---- THE DATA

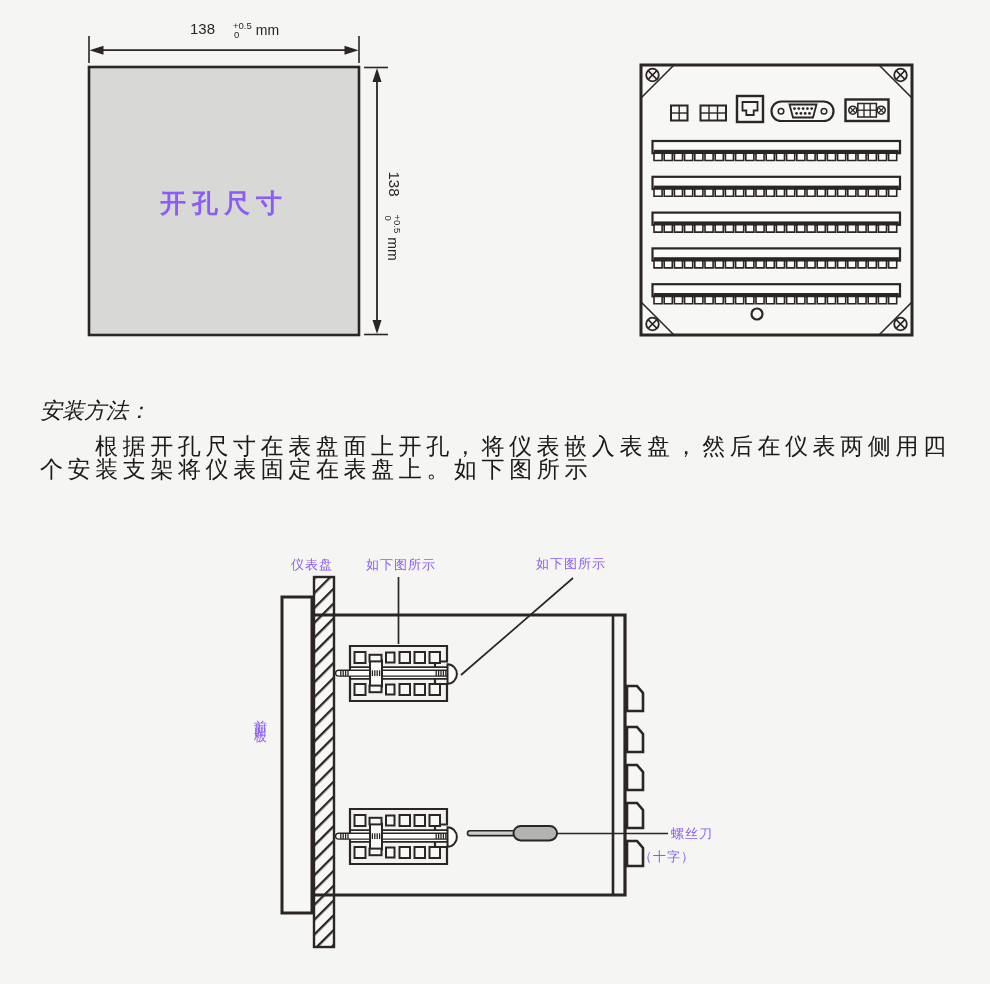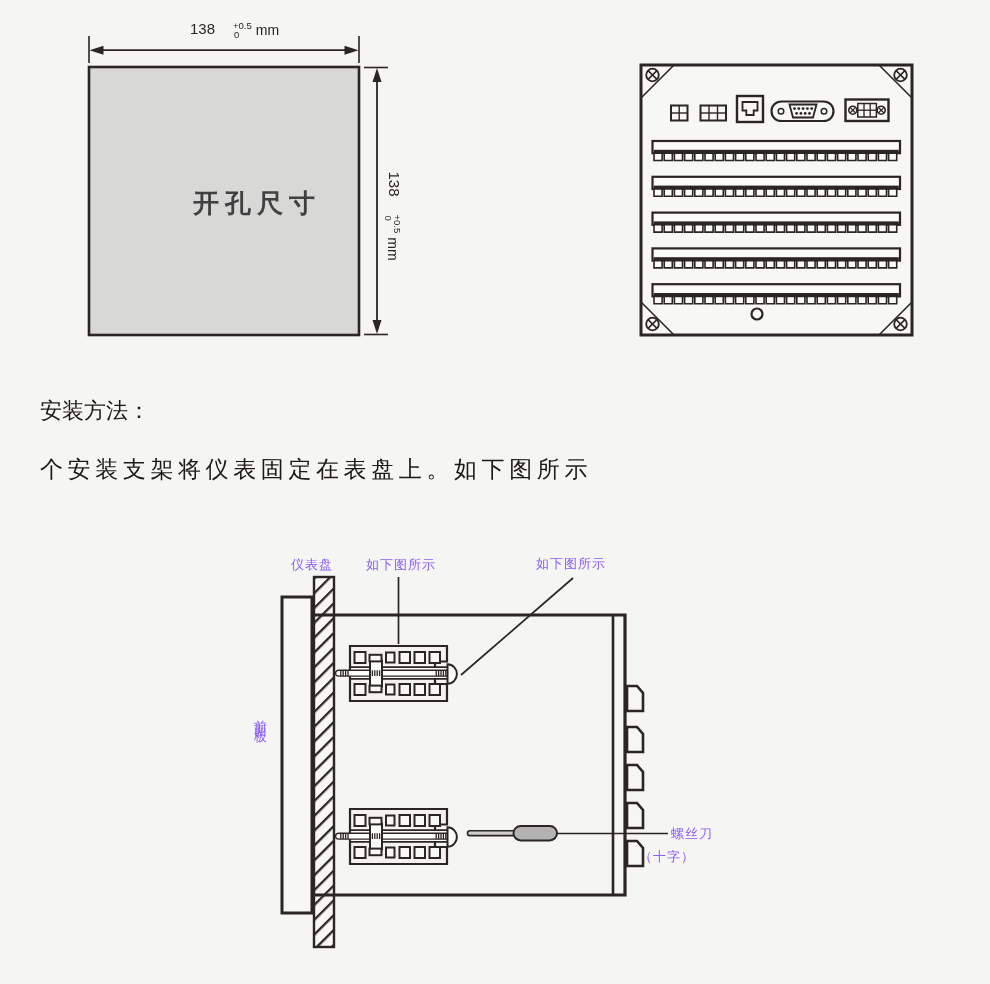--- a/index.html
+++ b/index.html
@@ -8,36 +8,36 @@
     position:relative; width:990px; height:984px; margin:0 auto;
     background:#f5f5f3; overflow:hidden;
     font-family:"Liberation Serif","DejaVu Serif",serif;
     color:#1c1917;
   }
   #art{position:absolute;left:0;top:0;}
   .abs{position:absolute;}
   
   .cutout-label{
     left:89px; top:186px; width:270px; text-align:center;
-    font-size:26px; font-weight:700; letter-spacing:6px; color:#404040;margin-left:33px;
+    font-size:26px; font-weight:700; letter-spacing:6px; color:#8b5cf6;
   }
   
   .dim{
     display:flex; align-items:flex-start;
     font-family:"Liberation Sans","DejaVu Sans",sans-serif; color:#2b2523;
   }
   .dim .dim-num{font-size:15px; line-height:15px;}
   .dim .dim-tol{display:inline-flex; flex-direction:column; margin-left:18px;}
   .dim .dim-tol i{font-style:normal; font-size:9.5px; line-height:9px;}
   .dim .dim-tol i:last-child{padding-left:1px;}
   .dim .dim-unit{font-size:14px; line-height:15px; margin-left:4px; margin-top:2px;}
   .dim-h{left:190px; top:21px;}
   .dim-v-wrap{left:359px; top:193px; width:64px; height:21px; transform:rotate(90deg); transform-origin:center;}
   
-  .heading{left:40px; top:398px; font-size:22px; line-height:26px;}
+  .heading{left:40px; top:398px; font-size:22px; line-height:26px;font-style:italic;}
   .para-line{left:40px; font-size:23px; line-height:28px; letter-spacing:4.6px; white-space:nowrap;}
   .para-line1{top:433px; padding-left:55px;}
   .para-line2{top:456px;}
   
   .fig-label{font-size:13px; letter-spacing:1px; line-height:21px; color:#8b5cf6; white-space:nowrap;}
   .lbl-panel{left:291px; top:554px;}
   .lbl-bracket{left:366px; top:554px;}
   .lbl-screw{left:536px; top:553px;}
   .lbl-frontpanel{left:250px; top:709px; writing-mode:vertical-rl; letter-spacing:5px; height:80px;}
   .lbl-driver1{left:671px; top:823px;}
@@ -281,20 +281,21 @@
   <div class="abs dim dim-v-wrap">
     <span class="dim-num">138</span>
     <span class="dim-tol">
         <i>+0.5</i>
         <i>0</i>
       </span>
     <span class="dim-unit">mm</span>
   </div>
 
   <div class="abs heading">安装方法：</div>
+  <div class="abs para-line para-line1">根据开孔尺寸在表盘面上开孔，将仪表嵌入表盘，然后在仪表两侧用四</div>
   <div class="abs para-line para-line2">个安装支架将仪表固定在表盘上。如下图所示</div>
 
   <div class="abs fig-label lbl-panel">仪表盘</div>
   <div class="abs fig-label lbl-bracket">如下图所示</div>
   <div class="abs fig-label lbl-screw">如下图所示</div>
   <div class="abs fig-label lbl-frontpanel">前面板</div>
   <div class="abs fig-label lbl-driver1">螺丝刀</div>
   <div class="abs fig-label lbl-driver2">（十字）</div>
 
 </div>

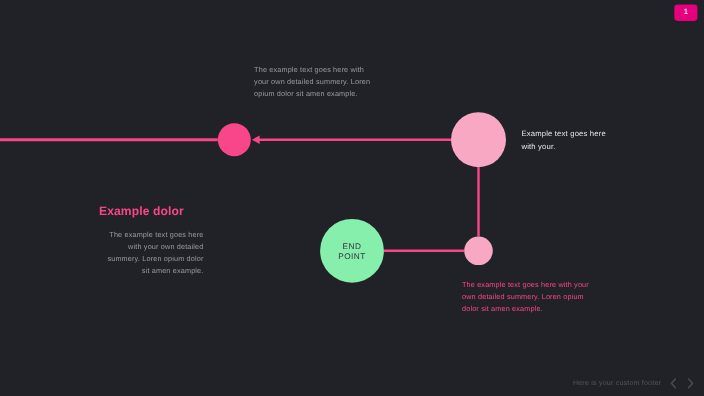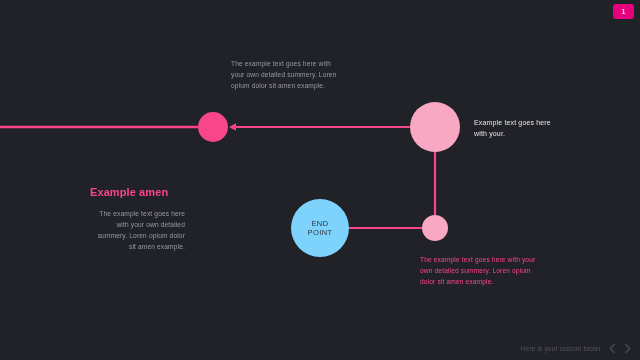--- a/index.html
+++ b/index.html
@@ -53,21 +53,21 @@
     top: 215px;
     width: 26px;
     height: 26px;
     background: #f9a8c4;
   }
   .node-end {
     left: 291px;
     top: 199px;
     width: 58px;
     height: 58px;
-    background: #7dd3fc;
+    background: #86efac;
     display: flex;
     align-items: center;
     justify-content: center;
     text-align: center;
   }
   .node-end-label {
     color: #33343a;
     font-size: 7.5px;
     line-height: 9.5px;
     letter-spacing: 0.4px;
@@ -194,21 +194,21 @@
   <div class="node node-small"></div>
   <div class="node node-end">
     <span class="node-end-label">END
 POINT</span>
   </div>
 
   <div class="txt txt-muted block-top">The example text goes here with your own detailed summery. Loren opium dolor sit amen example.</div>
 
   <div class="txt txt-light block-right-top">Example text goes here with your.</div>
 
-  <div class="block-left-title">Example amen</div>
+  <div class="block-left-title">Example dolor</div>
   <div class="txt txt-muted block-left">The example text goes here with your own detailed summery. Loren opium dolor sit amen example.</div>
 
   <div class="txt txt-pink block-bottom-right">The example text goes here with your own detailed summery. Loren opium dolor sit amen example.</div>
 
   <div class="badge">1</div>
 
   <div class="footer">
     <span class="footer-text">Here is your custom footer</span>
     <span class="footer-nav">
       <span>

--------

## EXERCISE INSTRUCTIONS
Go through the material above and print all of it exactly, except the pictures.

## OUTPUT BELOW
--- a/index.html
+++ b/index.html
@@ -8,36 +8,36 @@
     position:relative; width:990px; height:984px; margin:0 auto;
     background:#f5f5f3; overflow:hidden;
     font-family:"Liberation Serif","DejaVu Serif",serif;
     color:#1c1917;
   }
   #art{position:absolute;left:0;top:0;}
   .abs{position:absolute;}
   
   .cutout-label{
     left:89px; top:186px; width:270px; text-align:center;
-    font-size:26px; font-weight:700; letter-spacing:6px; color:#404040;margin-left:33px;
+    font-size:26px; font-weight:700; letter-spacing:6px; color:#8b5cf6;
   }
   
   .dim{
     display:flex; align-items:flex-start;
     font-family:"Liberation Sans","DejaVu Sans",sans-serif; color:#2b2523;
   }
   .dim .dim-num{font-size:15px; line-height:15px;}
   .dim .dim-tol{display:inline-flex; flex-direction:column; margin-left:18px;}
   .dim .dim-tol i{font-style:normal; font-size:9.5px; line-height:9px;}
   .dim .dim-tol i:last-child{padding-left:1px;}
   .dim .dim-unit{font-size:14px; line-height:15px; margin-left:4px; margin-top:2px;}
   .dim-h{left:190px; top:21px;}
   .dim-v-wrap{left:359px; top:193px; width:64px; height:21px; transform:rotate(90deg); transform-origin:center;}
   
-  .heading{left:40px; top:398px; font-size:22px; line-height:26px;}
+  .heading{left:40px; top:398px; font-size:22px; line-height:26px;font-style:italic;}
   .para-line{left:40px; font-size:23px; line-height:28px; letter-spacing:4.6px; white-space:nowrap;}
   .para-line1{top:433px; padding-left:55px;}
   .para-line2{top:456px;}
   
   .fig-label{font-size:13px; letter-spacing:1px; line-height:21px; color:#8b5cf6; white-space:nowrap;}
   .lbl-panel{left:291px; top:554px;}
   .lbl-bracket{left:366px; top:554px;}
   .lbl-screw{left:536px; top:553px;}
   .lbl-frontpanel{left:250px; top:709px; writing-mode:vertical-rl; letter-spacing:5px; height:80px;}
   .lbl-driver1{left:671px; top:823px;}
@@ -281,20 +281,21 @@
   <div class="abs dim dim-v-wrap">
     <span class="dim-num">138</span>
     <span class="dim-tol">
         <i>+0.5</i>
         <i>0</i>
       </span>
     <span class="dim-unit">mm</span>
   </div>
 
   <div class="abs heading">安装方法：</div>
+  <div class="abs para-line para-line1">根据开孔尺寸在表盘面上开孔，将仪表嵌入表盘，然后在仪表两侧用四</div>
   <div class="abs para-line para-line2">个安装支架将仪表固定在表盘上。如下图所示</div>
 
   <div class="abs fig-label lbl-panel">仪表盘</div>
   <div class="abs fig-label lbl-bracket">如下图所示</div>
   <div class="abs fig-label lbl-screw">如下图所示</div>
   <div class="abs fig-label lbl-frontpanel">前面板</div>
   <div class="abs fig-label lbl-driver1">螺丝刀</div>
   <div class="abs fig-label lbl-driver2">（十字）</div>
 
 </div>

--- a/index.html
+++ b/index.html
@@ -53,21 +53,21 @@
     top: 215px;
     width: 26px;
     height: 26px;
     background: #f9a8c4;
   }
   .node-end {
     left: 291px;
     top: 199px;
     width: 58px;
     height: 58px;
-    background: #7dd3fc;
+    background: #86efac;
     display: flex;
     align-items: center;
     justify-content: center;
     text-align: center;
   }
   .node-end-label {
     color: #33343a;
     font-size: 7.5px;
     line-height: 9.5px;
     letter-spacing: 0.4px;
@@ -194,21 +194,21 @@
   <div class="node node-small"></div>
   <div class="node node-end">
     <span class="node-end-label">END
 POINT</span>
   </div>
 
   <div class="txt txt-muted block-top">The example text goes here with your own detailed summery. Loren opium dolor sit amen example.</div>
 
   <div class="txt txt-light block-right-top">Example text goes here with your.</div>
 
-  <div class="block-left-title">Example amen</div>
+  <div class="block-left-title">Example dolor</div>
   <div class="txt txt-muted block-left">The example text goes here with your own detailed summery. Loren opium dolor sit amen example.</div>
 
   <div class="txt txt-pink block-bottom-right">The example text goes here with your own detailed summery. Loren opium dolor sit amen example.</div>
 
   <div class="badge">1</div>
 
   <div class="footer">
     <span class="footer-text">Here is your custom footer</span>
     <span class="footer-nav">
       <span>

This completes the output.